As for telling users the region in which the notaries reside in, and allowing users to choose the notaries on the basis of that information, the work is already underway. It just isn’t shown in the GUI, but as of December, the code already is there. Another smart thing is letting the user choose a minimum and a maximum number of notaries to query at each time, to chosen randomly from the list of enabled ones. This too has already been patched in the development code.

pronightowl February 3, 2012 2:26 PM

@bj: Filing that reported breach was made October. I suspect any reaction by Wall Street hit the stock price long ago.

Fred P February 3, 2012 3:21 PM

@SnallaBolaget-

I take your point; I should have given a more productive comment.

I think that the primary problem with the certificate system is an extremely high false positive rate. At times the majority of my use of certificates have shown suspicious certificates, even when I was positive that said certificates were correct.
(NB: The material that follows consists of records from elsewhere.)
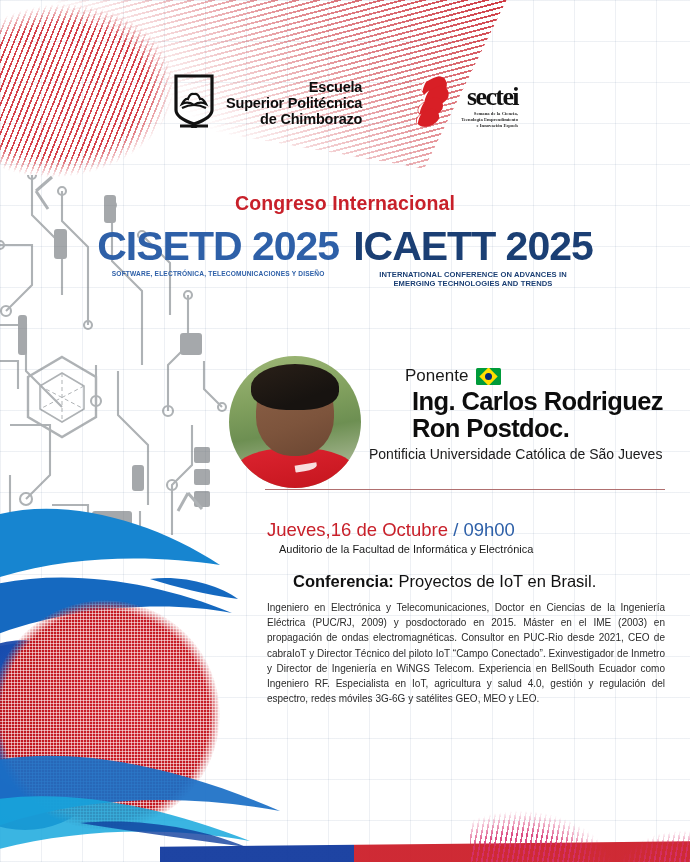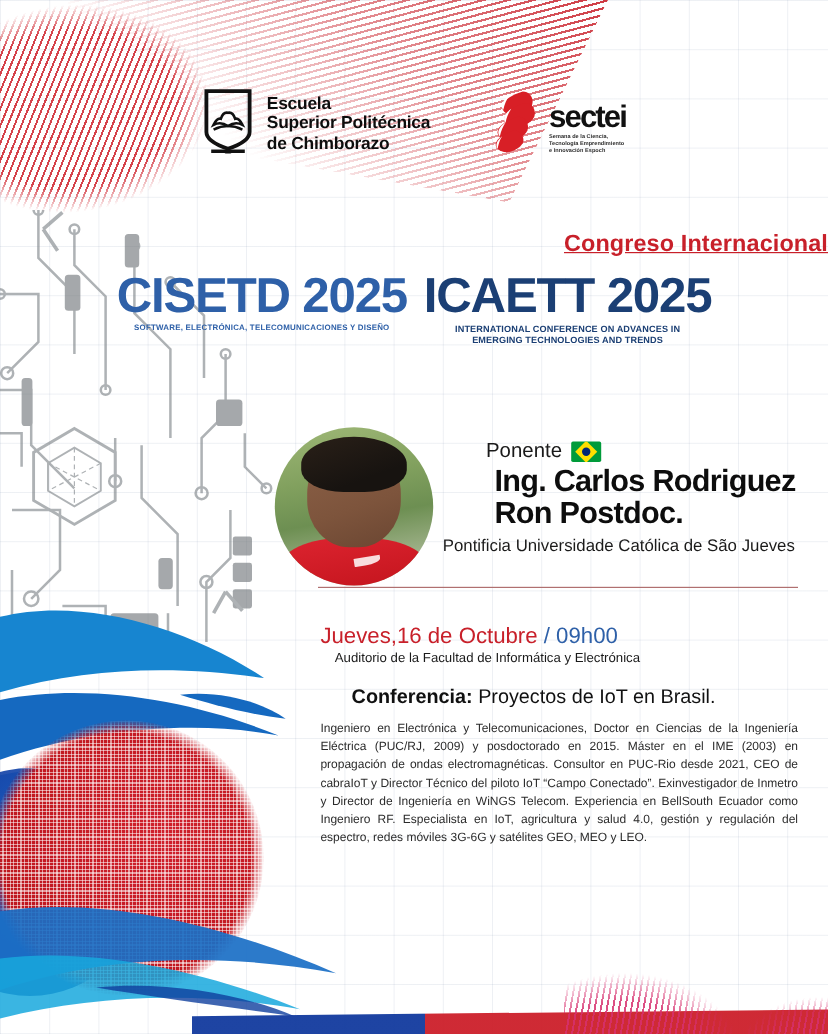"Escuela" #logo-bar { text-align: none -> right }
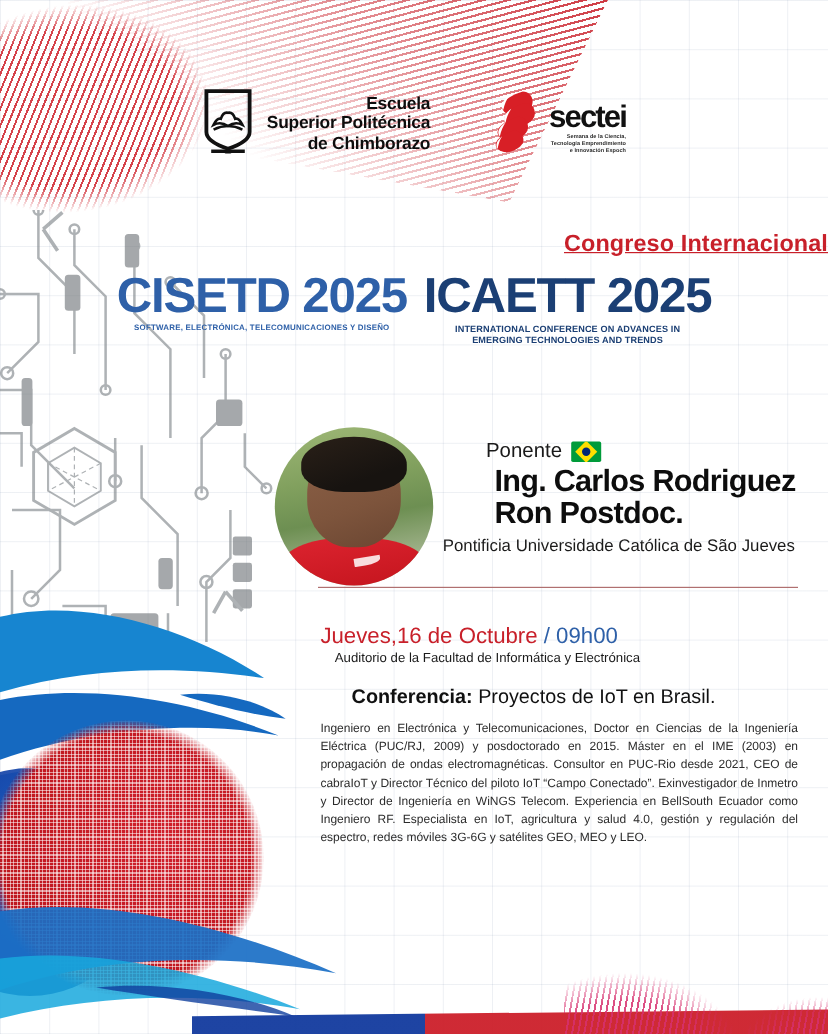"sectei" .sectei-words { font-family: none -> Liberation Serif, serif }
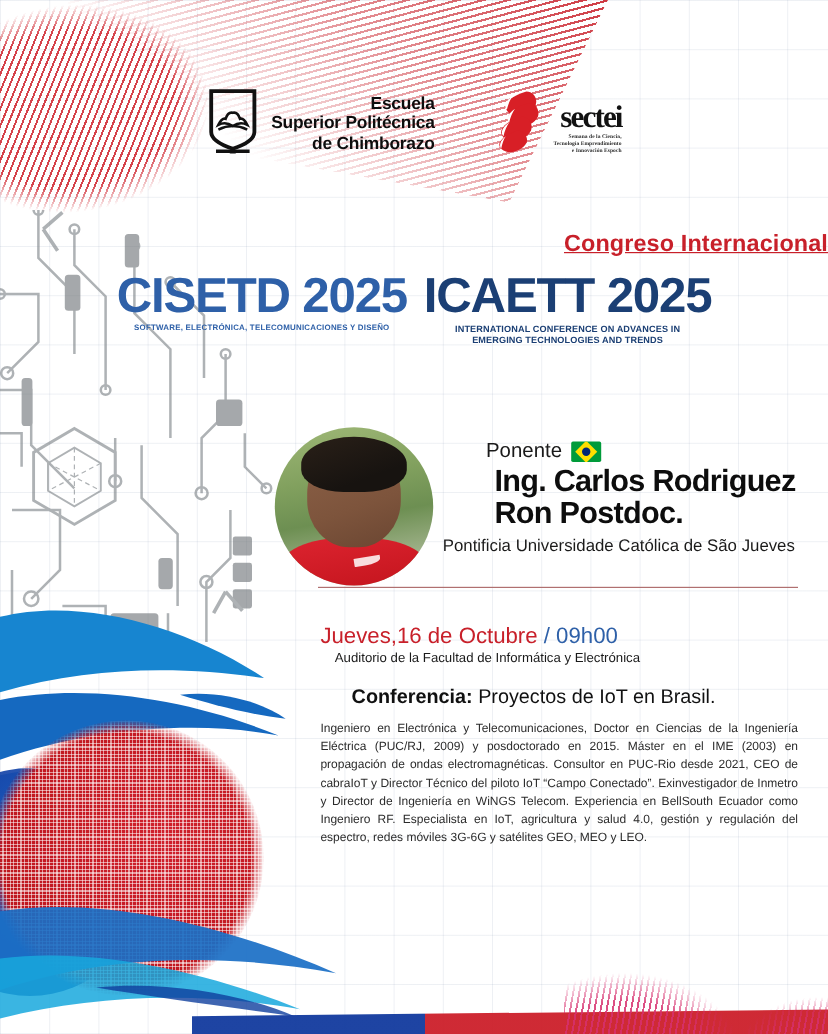"Congreso Internacional" #congreso { text-align: right -> center; text-decoration: underline -> none }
And when I’m not certain, there’s virtually no way to check. To someone largely uninitiated in the certificate system, a certificate is nearly incomprehensible; I have no idea of which signing authorities to trust and which ones not to trust (unless they make major news reports), and typically my browser will override any determinations I make about certification authorities on update.

Certificates started as nearly useless, continued into extreme user unfriendliness, and now is in a state where it’s very user-friendly but nearly useless. A major hack into a major signing authority is, in my view, just a minor point on a fundamentally broken system.

Or, to restate my original post, I’m unclear that the certificate system ever worked.

B. D. Johnson February 3, 2012 4:17 PM

I think the bigger issue is have we come up with something better that can replace it yet? The problem with throwing out a system is that the mass perception is that the entire concept is flawed, not the specific implementations that were flawed. If it got scrapped tomorrow, then in two years someone came up with a significantly better way of doing it, you’d have alot of downward momentum to combat before people would accept it.

Patch the lifeboat as best you can, but don’t stop rowing for land.

Curmudgeon February 3, 2012 5:17 PM

Three things could be done relatively easily (in a technical sense) to improve the current certificate system:

  1. Compartmentalization. At present, the entire certificate system is only as strong as the least secure and/or most corrupt CA trusted by major browsers. CA trust needs to be restricted jurisdictionally, geographically and by industry. Certificates issued to, for example, an American bank using US servers need to be different and readily distinguishable from certificates issued, for example, to a sole proprietorship in Latvia using a Latvian server.

  2. More government involvement. We don’t have private drivers licenses or private banking licenses. SSL certificates should be no different for high-risk sites. Certificates for firms in high-risk industries should be issued by the applicable regulators directly as a part of the appropriate business licenses. Users should be trained to expect e.g. federally regulated US banks to have a certificate issued by the Federal Reserve.

  3. Require high risk industries to provide their customers with client certificates.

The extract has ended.